Зеркала

Юлия Артемова

Это мощный сборник о власти бессознательного и неподконтрольного, это различные новеллы, написанные авторами, не знакомыми друг с другом, но, если присмотреться, можно увидеть объединённость не только общей тематикой, но и единый сюжет, пронизывающий все части книги. Эффект от прочтения сравним с тем, как если бы вы, взглянув в зеркало, не отразились в нём и услышали дыхание собственного двойника за спиной. Ничего не появляется из ниоткуда и не исчезает никуда: это главная мораль книги.

Оглавление

* * *

Приведённый ознакомительный фрагмент книги Зеркала предоставлен нашим книжным партнёром — компанией ЛитРес.

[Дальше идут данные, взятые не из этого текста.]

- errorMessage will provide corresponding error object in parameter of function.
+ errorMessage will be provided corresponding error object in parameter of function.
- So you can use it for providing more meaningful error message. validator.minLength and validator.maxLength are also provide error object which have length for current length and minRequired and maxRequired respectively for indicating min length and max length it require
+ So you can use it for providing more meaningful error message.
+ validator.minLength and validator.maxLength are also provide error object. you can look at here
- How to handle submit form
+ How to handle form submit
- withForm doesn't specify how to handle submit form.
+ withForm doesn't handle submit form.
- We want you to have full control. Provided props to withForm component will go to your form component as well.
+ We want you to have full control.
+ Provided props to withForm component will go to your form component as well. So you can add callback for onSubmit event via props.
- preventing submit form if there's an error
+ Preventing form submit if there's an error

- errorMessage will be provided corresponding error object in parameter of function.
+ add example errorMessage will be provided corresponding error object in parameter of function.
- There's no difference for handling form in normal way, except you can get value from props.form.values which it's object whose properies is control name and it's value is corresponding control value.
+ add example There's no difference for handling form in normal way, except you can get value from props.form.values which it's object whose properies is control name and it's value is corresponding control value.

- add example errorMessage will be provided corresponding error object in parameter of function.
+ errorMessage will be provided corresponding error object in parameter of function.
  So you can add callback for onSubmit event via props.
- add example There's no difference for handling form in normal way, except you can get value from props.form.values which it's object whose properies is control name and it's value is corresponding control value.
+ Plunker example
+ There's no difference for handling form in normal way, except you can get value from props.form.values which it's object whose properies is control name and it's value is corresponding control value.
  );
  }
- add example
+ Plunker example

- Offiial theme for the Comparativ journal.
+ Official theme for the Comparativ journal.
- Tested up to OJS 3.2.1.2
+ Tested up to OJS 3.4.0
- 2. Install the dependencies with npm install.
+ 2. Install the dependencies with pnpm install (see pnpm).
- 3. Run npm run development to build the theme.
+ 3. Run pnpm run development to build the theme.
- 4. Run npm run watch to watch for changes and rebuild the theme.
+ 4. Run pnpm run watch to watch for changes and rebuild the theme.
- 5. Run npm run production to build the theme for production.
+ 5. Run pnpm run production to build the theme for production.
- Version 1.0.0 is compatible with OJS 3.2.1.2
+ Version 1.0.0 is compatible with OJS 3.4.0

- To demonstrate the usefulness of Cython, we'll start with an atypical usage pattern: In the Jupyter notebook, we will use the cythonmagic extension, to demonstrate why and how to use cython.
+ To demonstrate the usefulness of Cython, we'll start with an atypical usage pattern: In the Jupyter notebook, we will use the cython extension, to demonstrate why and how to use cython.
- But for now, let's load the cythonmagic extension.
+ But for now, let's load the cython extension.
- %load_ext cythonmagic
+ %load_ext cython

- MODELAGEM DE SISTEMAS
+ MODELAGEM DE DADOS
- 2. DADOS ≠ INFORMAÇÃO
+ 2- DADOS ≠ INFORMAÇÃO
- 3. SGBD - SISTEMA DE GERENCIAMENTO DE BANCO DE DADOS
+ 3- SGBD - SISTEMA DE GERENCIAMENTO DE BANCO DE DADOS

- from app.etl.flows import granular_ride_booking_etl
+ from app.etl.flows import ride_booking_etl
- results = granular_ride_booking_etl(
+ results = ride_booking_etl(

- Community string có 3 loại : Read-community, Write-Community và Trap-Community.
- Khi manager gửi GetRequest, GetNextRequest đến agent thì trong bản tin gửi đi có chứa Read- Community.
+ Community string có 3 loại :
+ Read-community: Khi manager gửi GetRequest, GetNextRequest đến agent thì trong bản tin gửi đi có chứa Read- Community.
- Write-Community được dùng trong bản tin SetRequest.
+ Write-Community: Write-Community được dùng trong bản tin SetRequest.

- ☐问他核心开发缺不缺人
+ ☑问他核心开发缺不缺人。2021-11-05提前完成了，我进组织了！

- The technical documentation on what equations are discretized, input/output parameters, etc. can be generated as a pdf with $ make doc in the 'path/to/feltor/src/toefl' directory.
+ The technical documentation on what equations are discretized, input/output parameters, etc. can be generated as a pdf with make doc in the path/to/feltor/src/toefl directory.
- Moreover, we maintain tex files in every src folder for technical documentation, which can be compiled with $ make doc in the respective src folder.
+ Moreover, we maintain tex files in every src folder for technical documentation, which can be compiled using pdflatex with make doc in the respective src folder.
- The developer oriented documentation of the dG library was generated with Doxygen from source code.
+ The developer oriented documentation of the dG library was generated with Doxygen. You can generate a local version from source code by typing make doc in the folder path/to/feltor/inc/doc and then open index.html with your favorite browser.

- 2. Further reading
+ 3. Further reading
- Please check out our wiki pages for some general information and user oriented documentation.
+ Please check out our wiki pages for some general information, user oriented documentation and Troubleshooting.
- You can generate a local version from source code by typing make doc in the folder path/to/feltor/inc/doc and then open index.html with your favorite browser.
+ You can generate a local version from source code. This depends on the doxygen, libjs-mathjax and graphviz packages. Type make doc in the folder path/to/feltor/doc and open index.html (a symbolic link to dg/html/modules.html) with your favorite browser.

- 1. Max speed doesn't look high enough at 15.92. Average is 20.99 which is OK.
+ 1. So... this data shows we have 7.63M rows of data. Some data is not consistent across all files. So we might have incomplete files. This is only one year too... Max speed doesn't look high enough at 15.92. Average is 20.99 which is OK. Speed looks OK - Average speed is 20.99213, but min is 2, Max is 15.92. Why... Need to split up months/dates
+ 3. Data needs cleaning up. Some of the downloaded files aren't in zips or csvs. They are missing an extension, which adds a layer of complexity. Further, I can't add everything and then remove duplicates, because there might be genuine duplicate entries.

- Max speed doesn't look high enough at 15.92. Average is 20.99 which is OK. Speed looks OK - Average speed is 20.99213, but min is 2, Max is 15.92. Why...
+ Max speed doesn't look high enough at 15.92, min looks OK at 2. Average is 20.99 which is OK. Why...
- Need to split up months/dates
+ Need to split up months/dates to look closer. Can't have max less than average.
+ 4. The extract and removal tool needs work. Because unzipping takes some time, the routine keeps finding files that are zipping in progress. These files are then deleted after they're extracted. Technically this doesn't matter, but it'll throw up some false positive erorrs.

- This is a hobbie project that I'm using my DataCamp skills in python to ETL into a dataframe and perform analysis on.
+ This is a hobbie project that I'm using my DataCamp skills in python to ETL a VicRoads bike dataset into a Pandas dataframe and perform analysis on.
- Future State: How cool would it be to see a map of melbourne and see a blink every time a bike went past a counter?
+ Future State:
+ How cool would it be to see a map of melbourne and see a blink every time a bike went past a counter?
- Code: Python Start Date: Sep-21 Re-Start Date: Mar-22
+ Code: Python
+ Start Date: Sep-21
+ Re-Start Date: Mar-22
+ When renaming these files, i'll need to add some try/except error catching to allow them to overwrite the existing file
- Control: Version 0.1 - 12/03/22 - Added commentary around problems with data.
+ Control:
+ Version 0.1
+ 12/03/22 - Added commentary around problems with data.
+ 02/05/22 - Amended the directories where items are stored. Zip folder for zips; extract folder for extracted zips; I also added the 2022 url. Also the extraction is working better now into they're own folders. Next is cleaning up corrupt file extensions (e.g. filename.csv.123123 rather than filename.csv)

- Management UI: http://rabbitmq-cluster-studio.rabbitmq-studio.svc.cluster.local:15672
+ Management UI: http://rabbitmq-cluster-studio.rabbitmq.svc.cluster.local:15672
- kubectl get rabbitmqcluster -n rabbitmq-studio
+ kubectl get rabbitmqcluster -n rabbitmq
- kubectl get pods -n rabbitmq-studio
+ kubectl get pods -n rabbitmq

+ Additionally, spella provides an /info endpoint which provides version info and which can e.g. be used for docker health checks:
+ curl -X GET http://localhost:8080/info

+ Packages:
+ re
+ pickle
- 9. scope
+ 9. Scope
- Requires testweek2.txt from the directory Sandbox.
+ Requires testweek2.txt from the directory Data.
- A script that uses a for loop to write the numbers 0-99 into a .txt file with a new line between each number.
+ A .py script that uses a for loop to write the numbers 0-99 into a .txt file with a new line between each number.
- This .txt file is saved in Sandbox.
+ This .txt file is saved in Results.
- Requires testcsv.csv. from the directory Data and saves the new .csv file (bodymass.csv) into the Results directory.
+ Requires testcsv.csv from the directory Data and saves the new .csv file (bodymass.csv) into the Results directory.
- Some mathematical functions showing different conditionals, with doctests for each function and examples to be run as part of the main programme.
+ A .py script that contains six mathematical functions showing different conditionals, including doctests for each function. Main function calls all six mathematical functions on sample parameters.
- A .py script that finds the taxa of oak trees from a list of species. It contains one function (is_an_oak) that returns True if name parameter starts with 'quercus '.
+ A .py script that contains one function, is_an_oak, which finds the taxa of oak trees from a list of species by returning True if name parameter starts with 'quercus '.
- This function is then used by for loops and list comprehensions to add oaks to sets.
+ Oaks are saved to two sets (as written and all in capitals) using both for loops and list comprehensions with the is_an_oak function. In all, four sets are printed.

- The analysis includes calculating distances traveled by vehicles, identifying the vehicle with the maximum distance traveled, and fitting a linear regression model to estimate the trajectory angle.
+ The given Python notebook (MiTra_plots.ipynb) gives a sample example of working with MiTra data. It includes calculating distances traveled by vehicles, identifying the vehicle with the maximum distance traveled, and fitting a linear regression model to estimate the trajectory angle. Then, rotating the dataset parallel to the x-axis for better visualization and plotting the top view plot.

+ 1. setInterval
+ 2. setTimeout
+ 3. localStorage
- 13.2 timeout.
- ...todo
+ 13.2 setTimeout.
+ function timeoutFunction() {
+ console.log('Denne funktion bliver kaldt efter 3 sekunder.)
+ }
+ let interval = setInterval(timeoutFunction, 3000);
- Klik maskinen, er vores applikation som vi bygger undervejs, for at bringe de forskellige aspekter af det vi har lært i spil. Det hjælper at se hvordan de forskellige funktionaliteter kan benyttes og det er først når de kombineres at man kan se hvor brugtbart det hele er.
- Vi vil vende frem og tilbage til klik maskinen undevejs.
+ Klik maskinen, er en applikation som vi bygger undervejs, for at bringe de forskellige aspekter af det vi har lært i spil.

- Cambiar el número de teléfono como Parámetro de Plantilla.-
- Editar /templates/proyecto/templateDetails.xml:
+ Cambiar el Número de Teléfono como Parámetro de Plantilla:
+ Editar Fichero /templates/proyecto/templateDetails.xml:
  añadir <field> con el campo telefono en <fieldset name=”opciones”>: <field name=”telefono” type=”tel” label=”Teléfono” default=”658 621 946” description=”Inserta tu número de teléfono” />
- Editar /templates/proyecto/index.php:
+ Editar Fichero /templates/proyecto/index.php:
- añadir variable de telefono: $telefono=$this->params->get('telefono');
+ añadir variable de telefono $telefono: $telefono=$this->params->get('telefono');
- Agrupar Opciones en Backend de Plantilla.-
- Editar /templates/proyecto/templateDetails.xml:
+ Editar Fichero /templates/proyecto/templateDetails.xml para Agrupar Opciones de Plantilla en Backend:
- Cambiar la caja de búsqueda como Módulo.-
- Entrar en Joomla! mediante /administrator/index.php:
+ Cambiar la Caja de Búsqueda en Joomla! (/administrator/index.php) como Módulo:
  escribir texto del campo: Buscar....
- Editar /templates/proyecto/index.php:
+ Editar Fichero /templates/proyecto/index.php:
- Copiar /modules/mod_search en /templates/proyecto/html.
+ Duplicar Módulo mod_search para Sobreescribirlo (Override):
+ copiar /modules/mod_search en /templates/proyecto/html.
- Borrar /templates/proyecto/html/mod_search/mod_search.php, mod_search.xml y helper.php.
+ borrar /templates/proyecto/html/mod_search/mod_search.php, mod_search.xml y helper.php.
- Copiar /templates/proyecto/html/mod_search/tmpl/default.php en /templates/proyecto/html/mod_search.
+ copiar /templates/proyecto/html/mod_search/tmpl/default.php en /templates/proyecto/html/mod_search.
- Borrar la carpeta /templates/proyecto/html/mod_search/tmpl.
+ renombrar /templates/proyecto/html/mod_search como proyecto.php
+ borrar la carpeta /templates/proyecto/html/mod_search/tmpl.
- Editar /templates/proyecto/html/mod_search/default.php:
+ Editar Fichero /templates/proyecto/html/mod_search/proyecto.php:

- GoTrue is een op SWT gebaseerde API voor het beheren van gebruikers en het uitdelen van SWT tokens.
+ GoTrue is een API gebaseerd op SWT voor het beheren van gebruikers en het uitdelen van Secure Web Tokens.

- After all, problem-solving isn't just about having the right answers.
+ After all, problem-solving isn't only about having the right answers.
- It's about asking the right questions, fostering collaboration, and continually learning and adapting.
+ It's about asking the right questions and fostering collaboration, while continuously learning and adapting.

Купить и скачать полную версию книги в форматах FB2, ePub, MOBI, TXT, HTML, RTF и других

Таша Новалуцкая, Геннадий Давыдов

Блики осколков

Язык тонет в крови, и по глотке скользит ржавое лезвие, скользит бережно, как тающее мороженое, а после так же мягко рассекает пищевод. Совсем не больно, даже восхитительно от того, что острая железка в желудке, подобно мотыльку, порхает в дешевом вине и бьется о пережеванные куски мармелада. Она разорвет мой мир в жалкие лохмотья, которые я сцежу в ладони отца. Сгустки его маленькой девочки. Он может натереться ими, как вынуждал когда-то меня шлифовать кожу полотенцем в ванной. Его дочь обязана быть идеально чистой, во всех, абсолютно во всех безмозглых смыслах.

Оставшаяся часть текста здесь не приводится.